Obviously, we want to get a quick look at a player to see if it’s worth looking into any further. That should require a quick glance at FanGraphs and Baseball Savant. For the former, you will find me glancing at their K-BB% (and K% and BB% alone), HR/9, and their ERA, FIP, xFIP, and SIERA. That should tell me a lot about that player right away. For Andrew Heaney, a look at his FanGraphs player page tells me that he strikes out hitters at an elite rate and doesn’t walk too many hitters, but he also has historically served up a lot of dingers. That explains why his ERA and FIP aren’t great, but his xFIP and SIERA are solid. (We’ll touch on ERA estimators and their strengths and limitations later.)
Then, I want to get a grasp of their pitch mix and velocity. I like to do this visually, so that generally means looking at Baseball Savant or Brooks Baseball. For pitch mix, we want to see a deep repertoire that does not lean too heavily on a fastball. In terms of velocity, I think of 94 mph as the threshold to break, but it depends on spin rate. Again, with Heaney as our example, we see a sinker that he throws 58% of the time, and a curveball and changeup that he throws 27% and 15%, respectively. For him, he checks the boxes: good enough velocity, plus-plus spin rate, and a three-pitch repertoire. I like the overall package here, but I should note that Heaney can’t afford to lose velocity or feel for his pitches than, say, Blake Snell can. We’ve seen this play out, as he struggled with the feel of his changeup for much of 2019 (he was returning from injury), and his sinker and curveball got lit up.
My next step (especially with pitchers that I’m not very familiar with) is to check their pitch-type splits — Heaney’s page is really encouraging. What it tells me is that he has three offerings with potential. Generally, what I look at is whether or not the pitcher has multiple pitches with good swinging-strike percentages. Swinging-strike percentage is relative, in that a 10.0% swinging-strike percentage is good for a fastball, but not for a curveball. At Pitcher List, we classify a Money Pitch as a pitch that meets the criteria of a 40% O-Swing rate, 40% zone rate, and 15% swinging-strike percentage. For breaking and offspeed pitches, that’s what I’m looking for. Again, all of these numbers matter, but I think O-Swing rate, zone rate, and swinging-strike percentage matter most, and they give us the quickest idea of what kind of offering any given pitch is. The rationale is that one measures how often hitters chase, one looks at how much it’s thrown in the zone (i.e., does it get strikes?), and how much of a whiff pitch it is.

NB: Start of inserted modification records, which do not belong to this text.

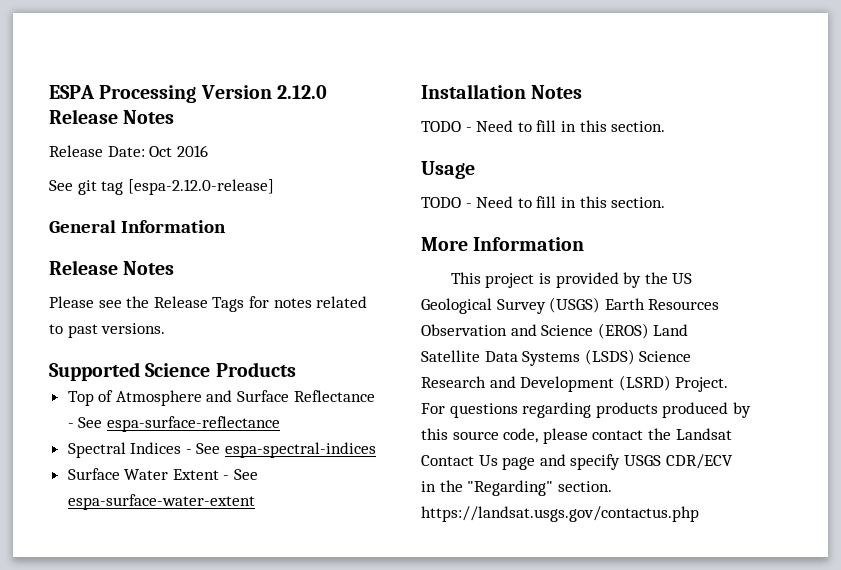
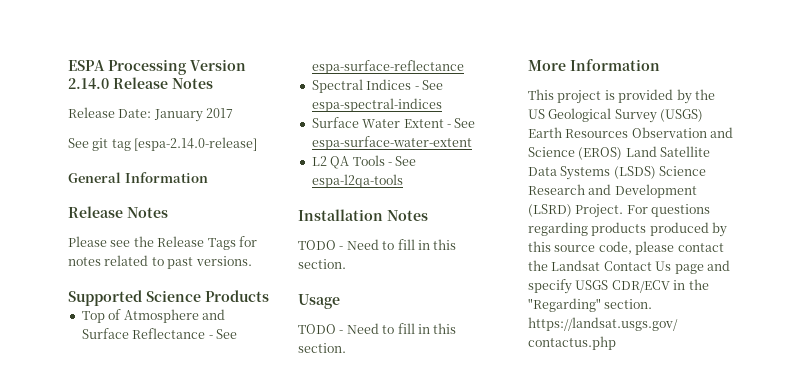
[277,85,328,99] 2.12.0 -> [68,78,109,89] 2.14.0
[149,145,208,157] Oct 2016 -> [153,108,234,122] January 2017
[127,179,274,195] [espa-2.12.0-release] -> [134,137,258,151] [espa-2.14.0-release]
(255, 502) none -> [311,155,417,169] [311,174,403,188] // L2 QA Tools - See espa-l2qa-tools

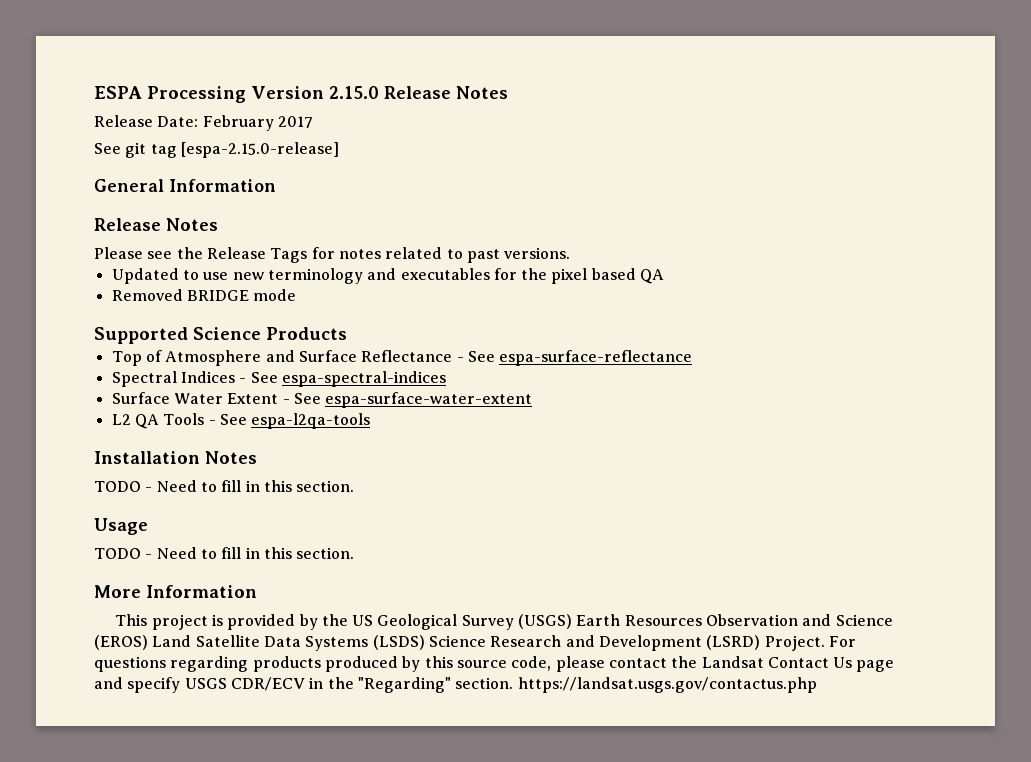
[68,78,109,89] 2.14.0 -> [328,86,379,99] 2.15.0
[153,109,203,122] January -> [202,115,274,131] February
[134,137,258,151] [espa-2.14.0-release] -> [180,142,339,158] [espa-2.15.0-release]
(252, 261) none -> [111,268,665,284] [111,289,297,301] // Updated to use new terminology and executables for the pixel based QA // Removed BRIDGE mode

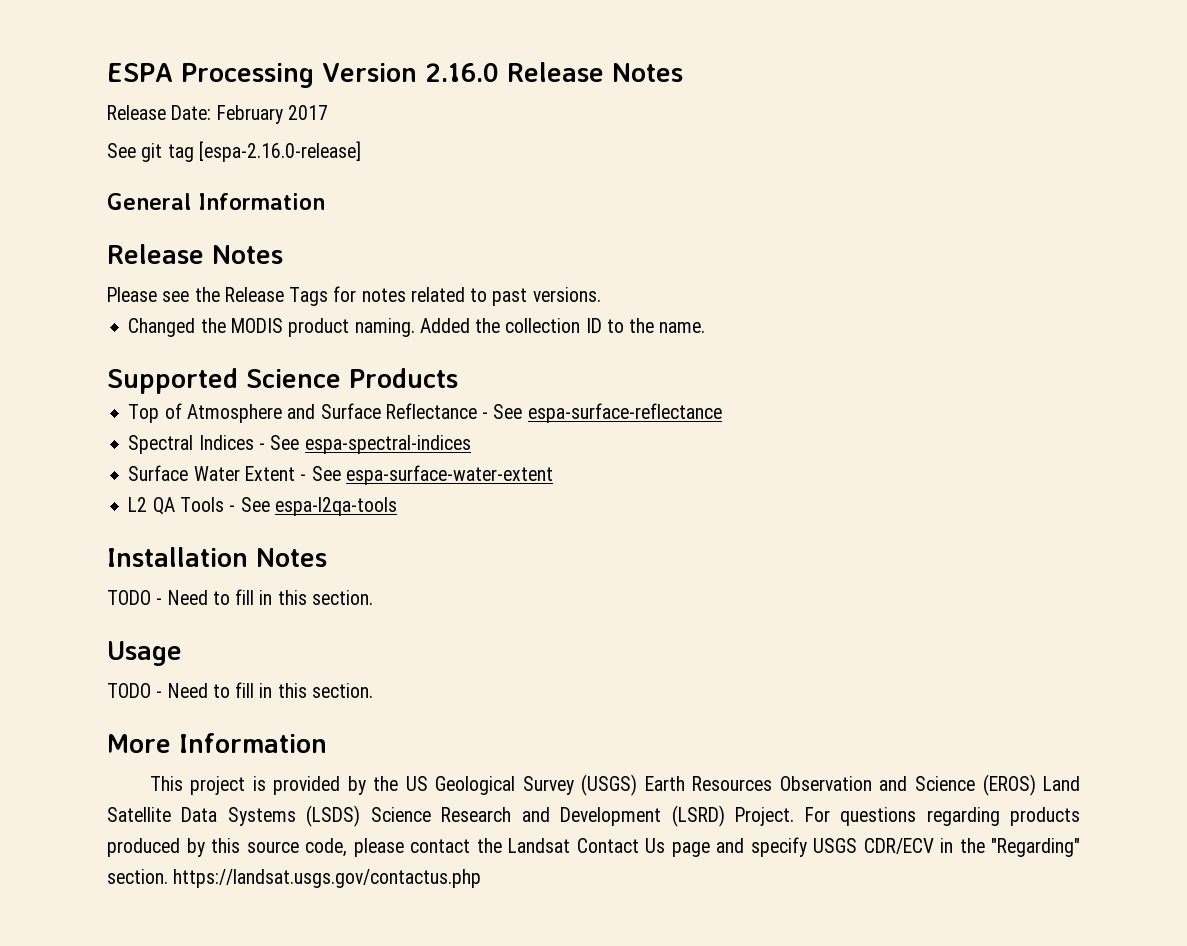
[328,86,379,99] 2.15.0 -> [424,63,499,82] 2.16.0
[180,142,339,158] [espa-2.15.0-release] -> [198,141,361,162] [espa-2.16.0-release]
[111,268,665,284] [111,289,297,301] Updated to use new terminology and executables for the pixel based QA // Removed BRIDGE mode -> [128,318,706,337] Changed the MODIS product naming. Added the collection ID to the name.

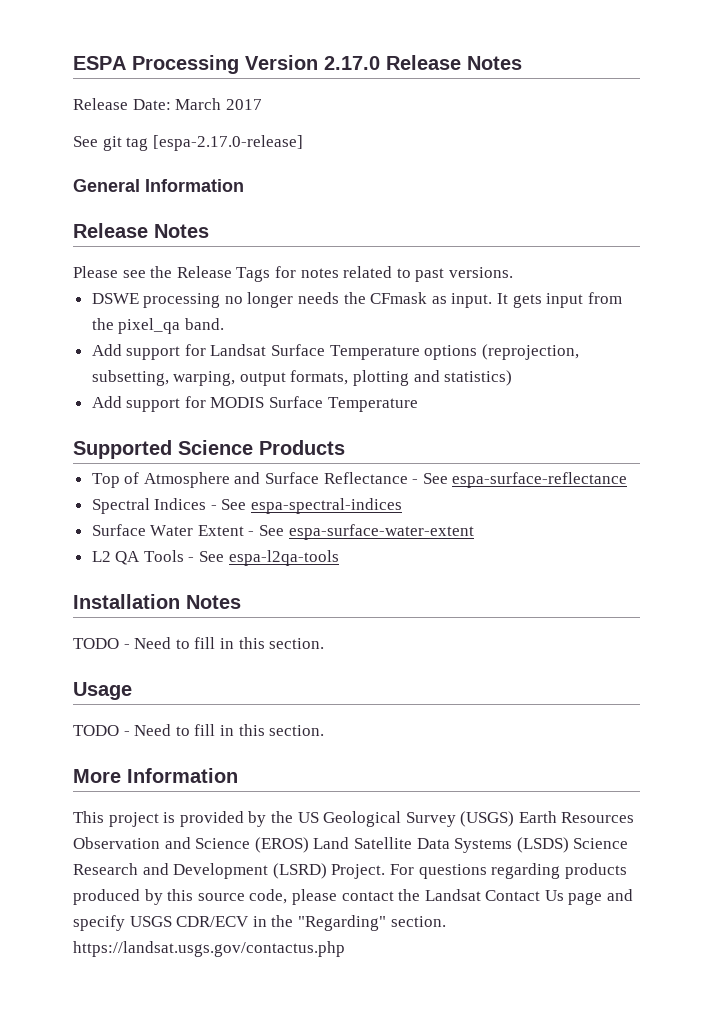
[424,63,499,82] 2.16.0 -> [324,56,380,70] 2.17.0
[216,105,283,124] February -> [175,98,222,110] March
[198,141,361,162] [espa-2.16.0-release] -> [152,135,303,151] [espa-2.17.0-release]
[128,318,706,337] Changed the MODIS product naming. Added the collection ID to the name. -> [91,292,622,308] [91,318,224,334] [91,344,579,360] [91,370,513,386] [91,396,418,412] DSWE processing no longer needs the CFmask as input. It gets input from the pixel_qa band. // Add support for Landsat Surface Temperature options (reprojection, subsetting, warping, output formats, plotting and statistics) // Add support for MODIS Surface Temperature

In this case, Heaney has a really strong sinker (which is incredibly rare). That’s because it’s a peculiar sinker, in that it rises instead of sinks, but its 11.5% swinging-strike percentage is easily the highest in the league for sinkers. It also grades out well in comparison to four-seamers too. He throws it in the zone a ton (62.6% zone rate) and gets whiffs nonetheless.
Heaney’s curveball is great, too. With a 42.3% O-Swing rate and 19.3% swinging-strike percentage, it checks the two most important Money Pitch criteria. With his plate discipline numbers, you can learn a lot about the pitch itself. Given its 28.4% zone rate, you may think he should throw it in the zone more. He shouldn’t! Given that (a) hitters chase, and (b) its zone-contact rate is 95.1%, it’s best served as a plate that he throws out of the zone. That means it’s pretty necessary that he has another pitch that he can throw in the zone.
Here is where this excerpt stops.